Saturday, August 25, 2007

Hegel and Heidegger and memory

The esteemed French scholar Jean Beaufret remarked in a seminar of Heidegger's that Heidegger fundamentally appears to be a recapitulation of Hegel, and yet essentially different from him somehow (On Time and Being, 48). In its superficiality this view is flawed, as Beaufret acknowledges. But there are essential similarities in how each philosopher conceives the task of thinking. While Beaufret specifies these tasks in terms of a thinking of time and ereignis, I'll specify them in a more basic sense in how they see the work of proper thinking as a work of memory.
Consider this quote from Heidegger:

[When reflection on the nature of truth proceeds resolutely towards the mystery of truth's self-concealing,] then resolute openness towards the mystery is under way into errancy as such... The glimpse into the mystery out of errancy is a question... The thinking of Being, from which such questioning primordially originates, has since Plato been understood as "philosophy." ...Philosophical thinking is especialy that stern and resolute openness that does not disrupt the concealing [of truth] but entreats its unbroken essence into the open region of understanding and thus into its own truth.
-"On the Essence of Truth," 134-6.

Heidegger is saying that thinking is the thinking of what is essential is basically a penetration into what remains mysterious in the manner of self-concealing: thinking is penetrating into the most essential self-forgetfulness of truth. As such, it remains on a path of errancy, i.e. of not being in the truth or in the process or procedure of constituting truth, by letting the truth of the forgetfulness of truth come to the fore as itself, in its "unbroken essence." This errancy thus is remembering.

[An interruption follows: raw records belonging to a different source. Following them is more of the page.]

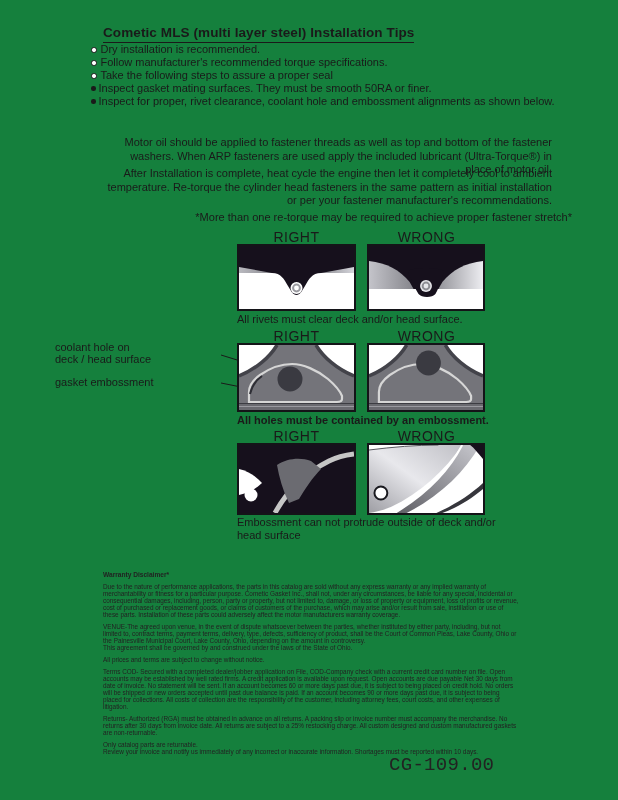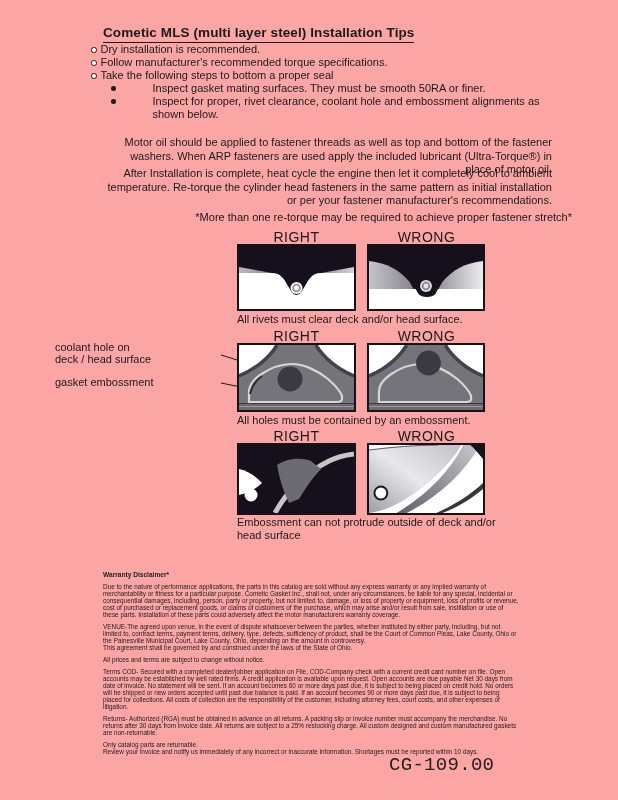"Cometic MLS (multi layer steel)" .page { background: #fca5a5 -> #15803d }
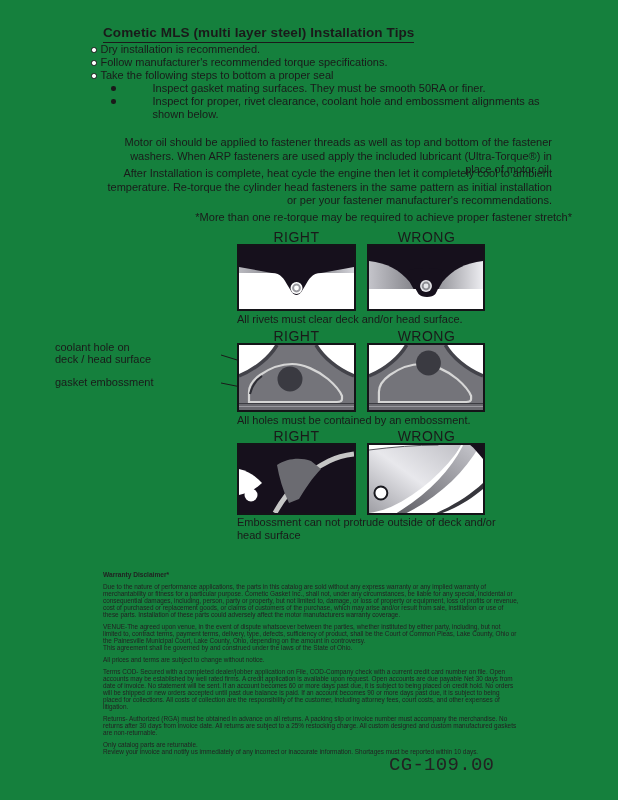"Take the following steps to" span { text: bottom -> assure }
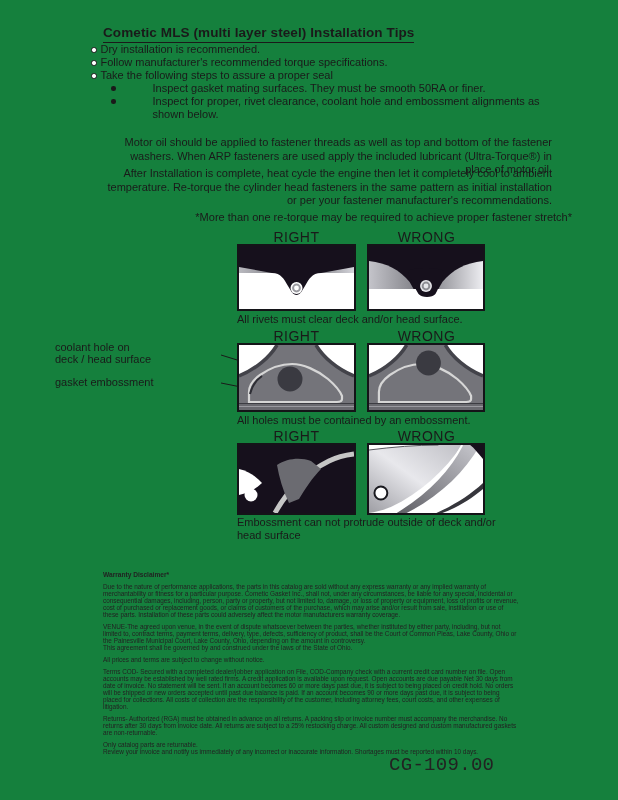"Inspect gasket mating surfaces. They" .bullet-row.sub { gap: 34px -> none; margin-left: 20px -> 0 }
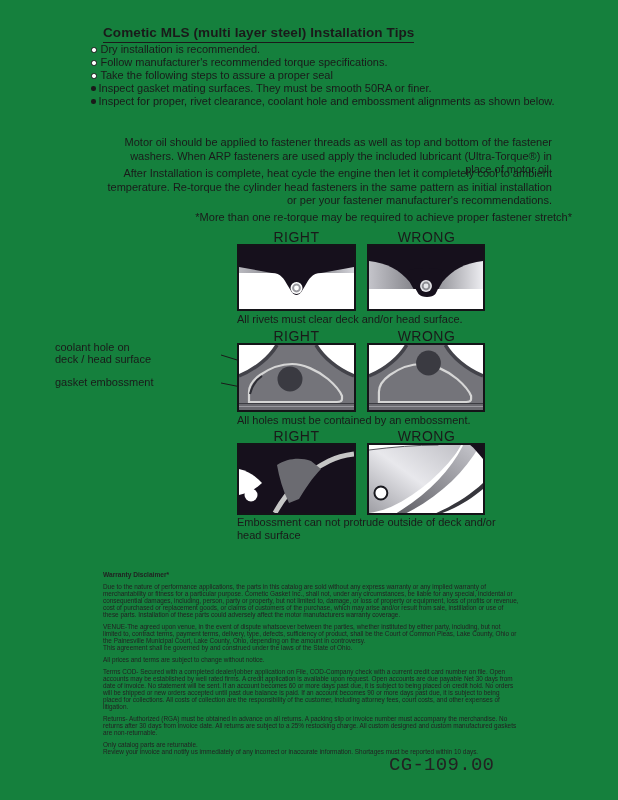"All holes must be contained" div.dg-caption { font-weight: none -> bold }
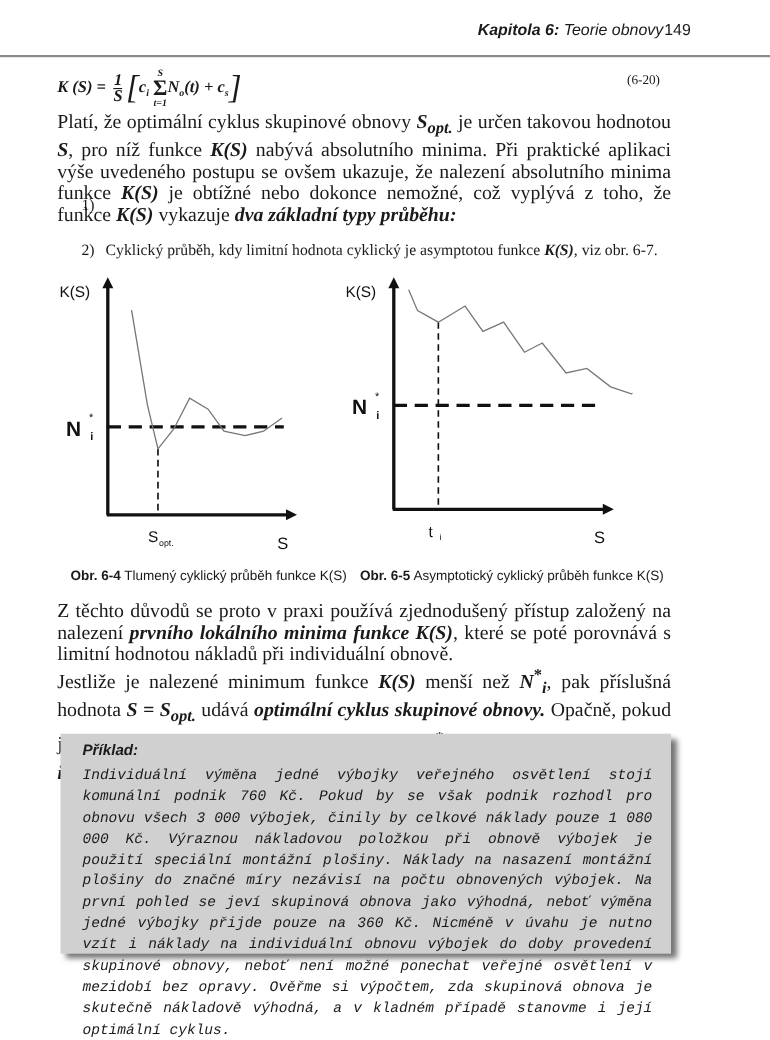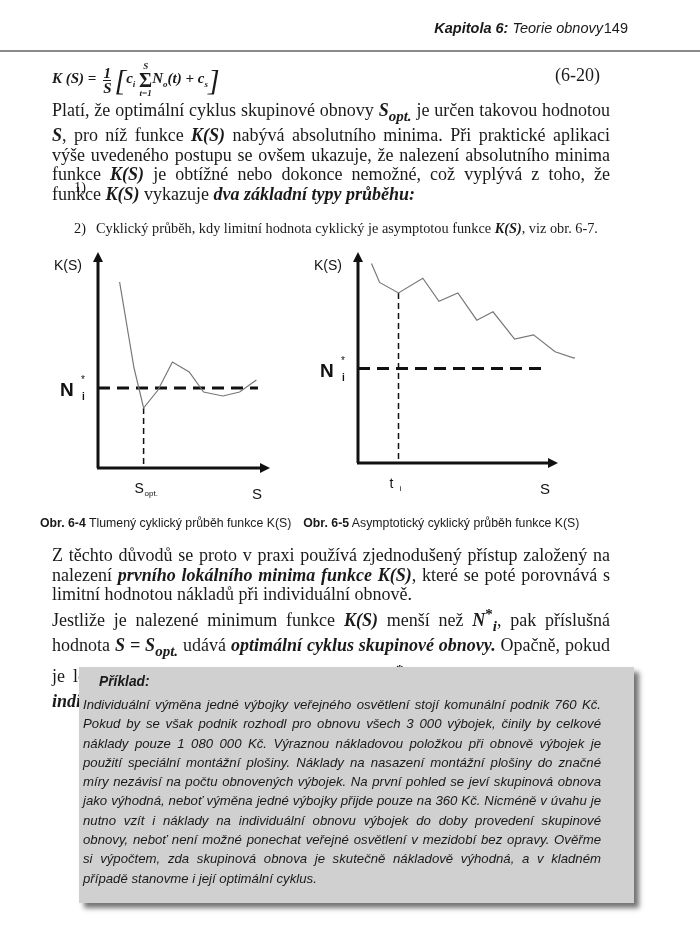"(6-20)" .eqno { font-size: 18px -> 12px }
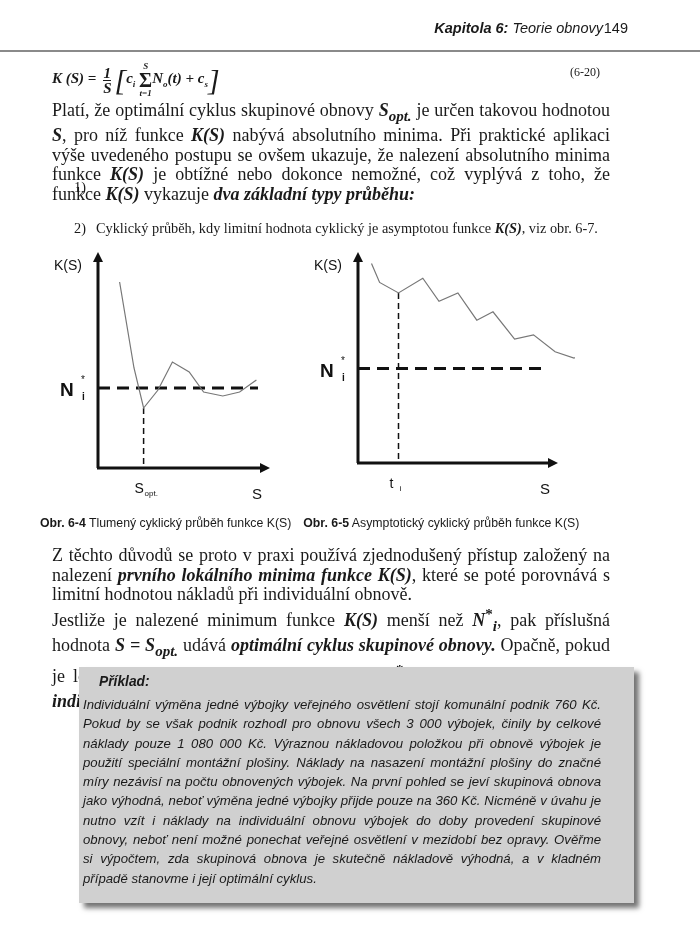"Obr. 6-4 Tlumený cyklický průběh" .caption { left: 40px -> 64px }
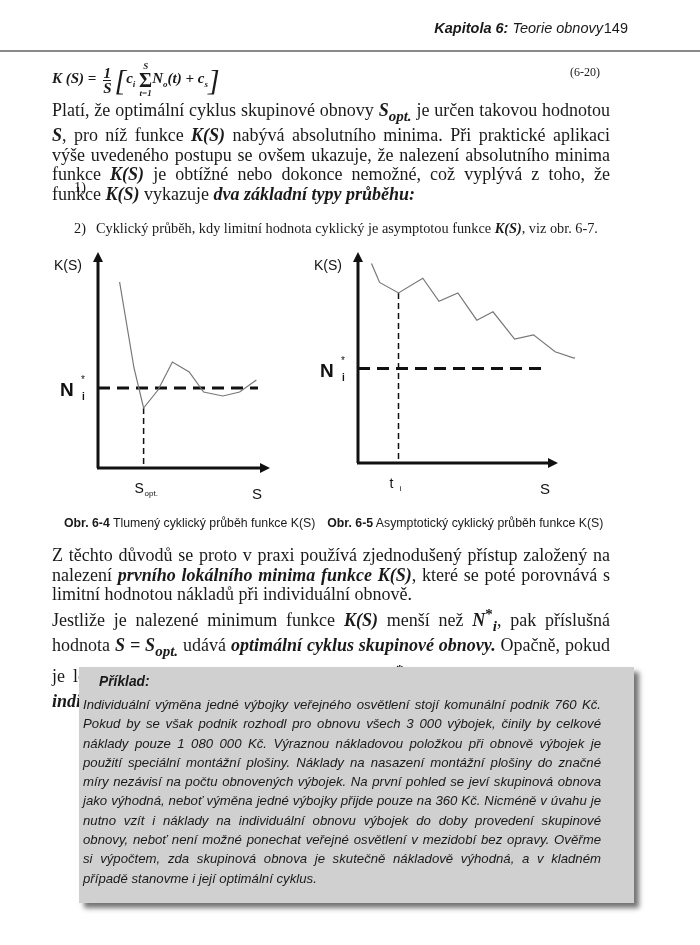"Příklad:" .example { height: 236px -> 200px; margin-left: 24px -> none }
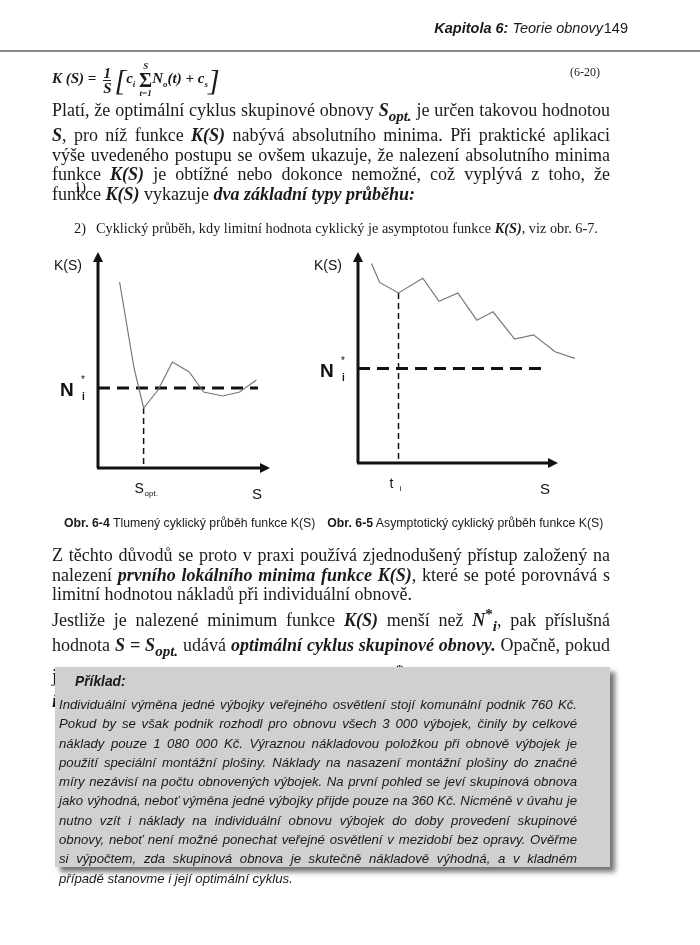"Individuální výměna jedné výbojky" .example-body { font-family: Liberation Sans, sans-serif -> Liberation Mono, monospace; left: 4px -> 20px }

Now, compare this to Hegel:

Progress in philosophy is rather a retrogression and a grounding or establishing by means of which we first obtain the result that what we began with is not something merely arbitrairly assumed but is infact the truth, and also the primary truth... the advance is a retreat into the ground.
-Science of Logic, 70-1.

This movement of retrogression is the same as errancy: it is a remembering of a beginning, a restoration of meaning to what at first is traumatic or arbitrary. In its return to this origin, in its "retreat," philosophy is a recollection.
This stated, the difference between the two philosophers can be stated as follows: Heidegger entreats thinking to remain "open" to the forgetfulness which is sought by the process of remembering, while Hegel seeks to grasp and ground, fix, set up (cf. Gegen-stand, object, which is literally setting-up-against) this forgetfulness. Thus, especially with reference to how Nietzsche uses the word "forgetting," we might say that while Hegel pursues remembrance all the way to the end, in which it will bring everything into the present as an object for thinking, Heidegger strives to forge a type of thinking that might, as remembrance, remain a forgetting, or let things remain in the non-present (i.e. in the past or in the future) while they are still thought. The essential element that determines what these modes of thought look like are, for Hegel, negation, and, for Heidegger, ereignis.
These are just quick reflections, but hopefully they are helpful in bringing together two interesting quotes.